Fewest layoffs since ’08 as US economy strengthens
The job market is getting healthier, adding to evidence that the U.S. economy is improving as 2011 nears an end.
The number of people seeking unemployment benefits fell last week to its lowest level since April 2008, the government said. The report suggested that layoffs are slowing further and that employers may be ready to hire more aggressively in the new year.
A gauge of future economic activity also rose sharply last month. And the economy is thought to be growing in the current quarter much faster than the 1.8 per cent annual rate that the government now estimates for last summer.
“The economy is carrying some clear momentum into 2012,” said economist Joel Naroff of Naroff Economic Advisors. “The consistent decline in the weekly lines at the unemployment offices is pointing to a firming in the labor markets, fewer layoffs, more jobs being added and most importantly, a decline in the unemployment rate.”
First-time applications for unemployment benefits last week fell 4,000 to a seasonally adjusted 364,000, the Labor Department said Thursday. It was the third straight weekly drop. The four-week moving average, a less volatile gauge, fell for the 11th time in 13 weeks. At 380,250, it’s the lowest since June 2008.
Unemployment applications reflect the pace of layoffs. Job cuts have fallen sharply since the recession, though many employers have been slow to hire more freely.
The steady decline in applications shows that the economy is now improving consistently, 2 1/2 years after the Great Recession ended. And it may herald a further decline in the unemployment rate.
The rate, which had hovered near 9 percent since the end of the recession, fell sharply in November from 9 percent to 8.6 percent. The nation has added at least 100,000 net jobs each month from July through November, the first such five-month streak since 2006.
“When you fire fewer people, hiring unquestionably follows,” said Dan Greenhaus, chief global strategist at BTIG LLC.
The Conference Board’s index of leading economic indicators rose strongly in November for the second straight month. The economy is gaining momentum, and the risks of a recession are receding, economists with the business research group said.

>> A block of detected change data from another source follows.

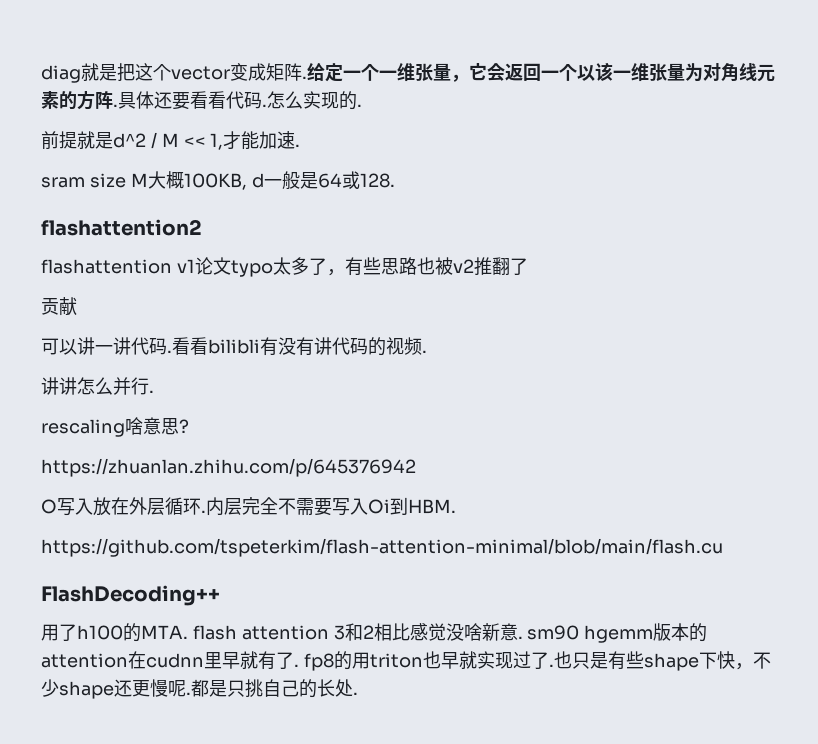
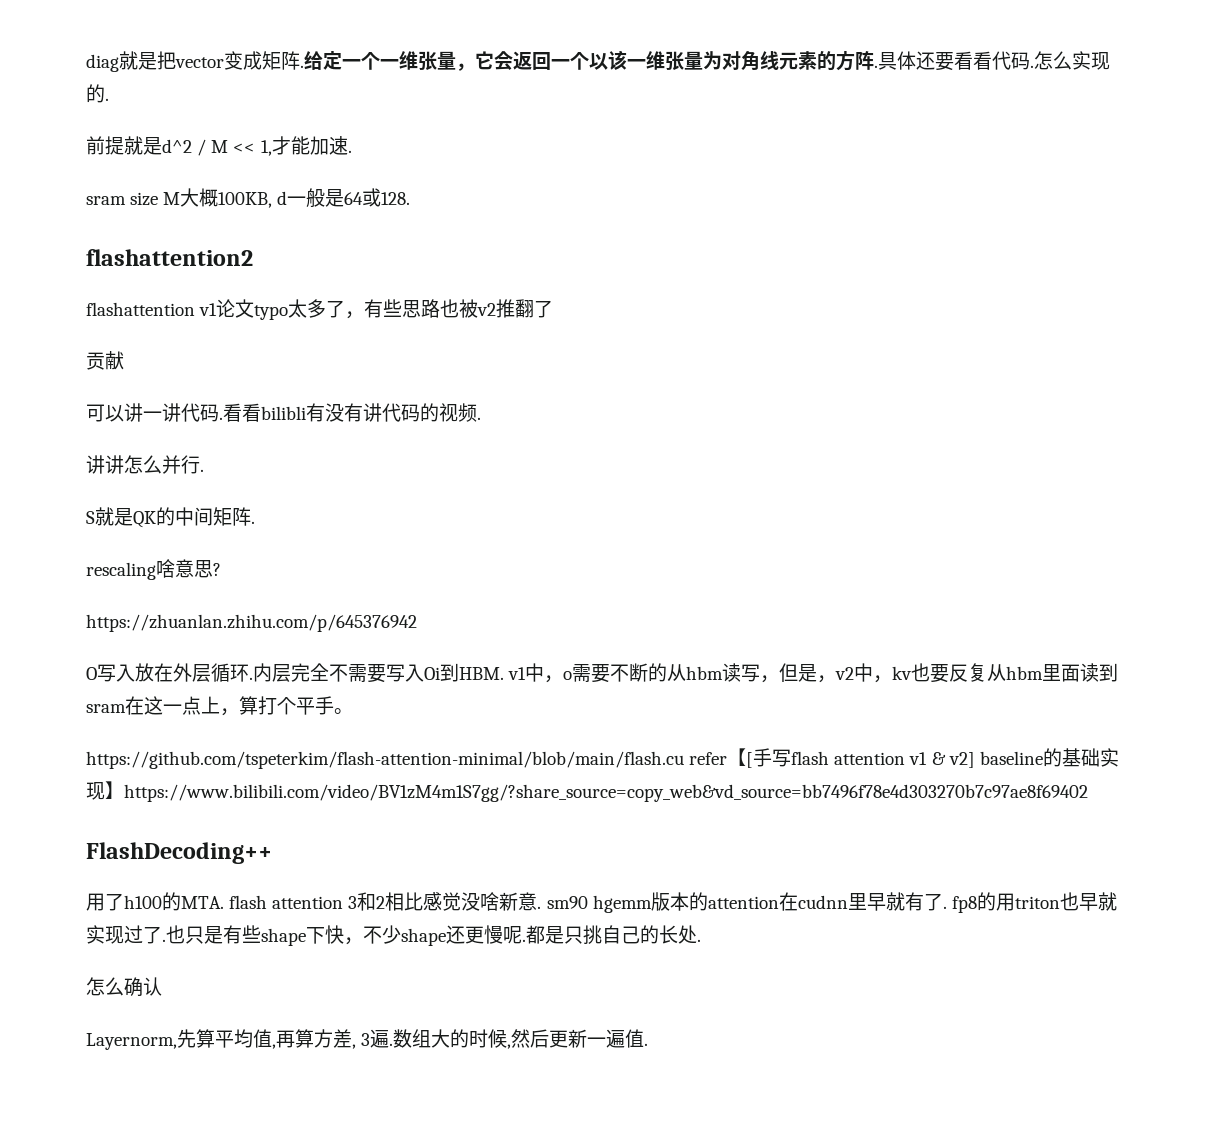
- diag就是把这个vector变成矩阵.
+ diag就是把vector变成矩阵.
+ S就是QK的中间矩阵.
- 内层完全不需要写入Oi到HBM.
- https://github.com/tspeterkim/flash-attention-minimal/blob/main/flash.cu
+ 内层完全不需要写入Oi到HBM. v1中，o需要不断的从hbm读写，但是，v2中，kv也要反复从hbm里面读到sram在这一点上，算打个平手。
+ https://github.com/tspeterkim/flash-attention-minimal/blob/main/flash.cu refer【[手写flash attention v1 & v2] baseline的基础实现】https://www.bilibili.com/video/BV1zM4m1S7gg/?share_source=copy_web&vd_source=bb7496f78e4d303270b7c97ae8f69402
+ 怎么确认
+ Layernorm,先算平均值,再算方差, 3遍.数组大的时候,然后更新一遍值.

The index puts the economy on track to grow at a 4 percent annual rate in the quarter ending this month, according to Ian Shepherdson, chief U.S. economist with High Frequency Economics.
That’s a sharp increase from the 1.8 percent rate at which the government now estimates the economy grew in the July-September period. The economy grew more slowly than previously thought last quarter because consumers spent less than the government had first estimated.
Besides a brightening job market, the positive factors include strong holiday shopping, further gains in factory production and cheaper gas prices, which leave consumers with more money to spend on other items.
The 1.8 percent annual growth rate in the third quarter still was the fastest this year, up from 1.3 percent in the spring. A big factor was that the government now estimates that consumers spent less on hospital costs.
Economic growth has not topped 4 percent since the first quarter of 2006, when it surged 5.1 percent. It hit a post-recession peak of 3.9 percent in January-March 2010.
If unemployment applications continue declining, Greenhaus said, the number of jobs created each month will rise to 200,000 and the unemployment rate might fall as low as 8 percent before November’s elections.
Stronger growth would be needed to significantly drive down the unemployment rate. The 8.6 percent rate is now the lowest since March 2009, two months after President Barack Obama took office.
Still, Obama faces a re-election vote in less than a year and a presidential campaign that will turn on the economy. He may face voters next fall with the highest unemployment of a sitting president seeking election since World War II. Unemployment was 7.8 percent when Obama took office in January 2009.
The pace of recovery remains modest, leaving the economy vulnerable to shocks, economists say. The biggest threat is Europe, where the 17 nations that use the common euro currency are struggling to deal with debt problems and keep their currency union together. Many believe Europe already has entered another recession, which would be bad news for U.S. companies that export to that region.
Another source of uncertainty for 2012 is what Congress will end up doing about extending the Social Security payroll tax cut. The tax cut, which benefits 160 million Americans, is set to expire Jan. 1. Extended unemployment benefits for the long-term unemployed also expire on that date.
About 6.7 million people are receiving unemployment benefits. About 2.2 million of them will lose their benefits by mid-February and 3.6 million others will lose theirs by the end of March if Congress doesn’t extend the emergency benefits.
If lawmakers don’t renew the tax cut and the extended benefits, it could lower economic growth by as much a full percentage point in 2012.
Congress appeared ready this week to go home without extending the emergency programs. House Republicans rejected a two-month extension passed by a bipartisan majority in the Senate. President Barack Obama has called on lawmakers to approve the short-term measure so that they will have time to negotiate a full-year extension.
Applications for unemployment benefits would need to fall below 375,000 consistently to lower the unemployment rate, many believe. The four-week moving average for new claims has exceeded that number since June 2008.
And weak hiring doesn’t always appear in unemployment claims data. Employers slashed payrolls deeply during the recession. If they’re worried about the slow pace of recovery, they may hold off layoffs — but not hire, either.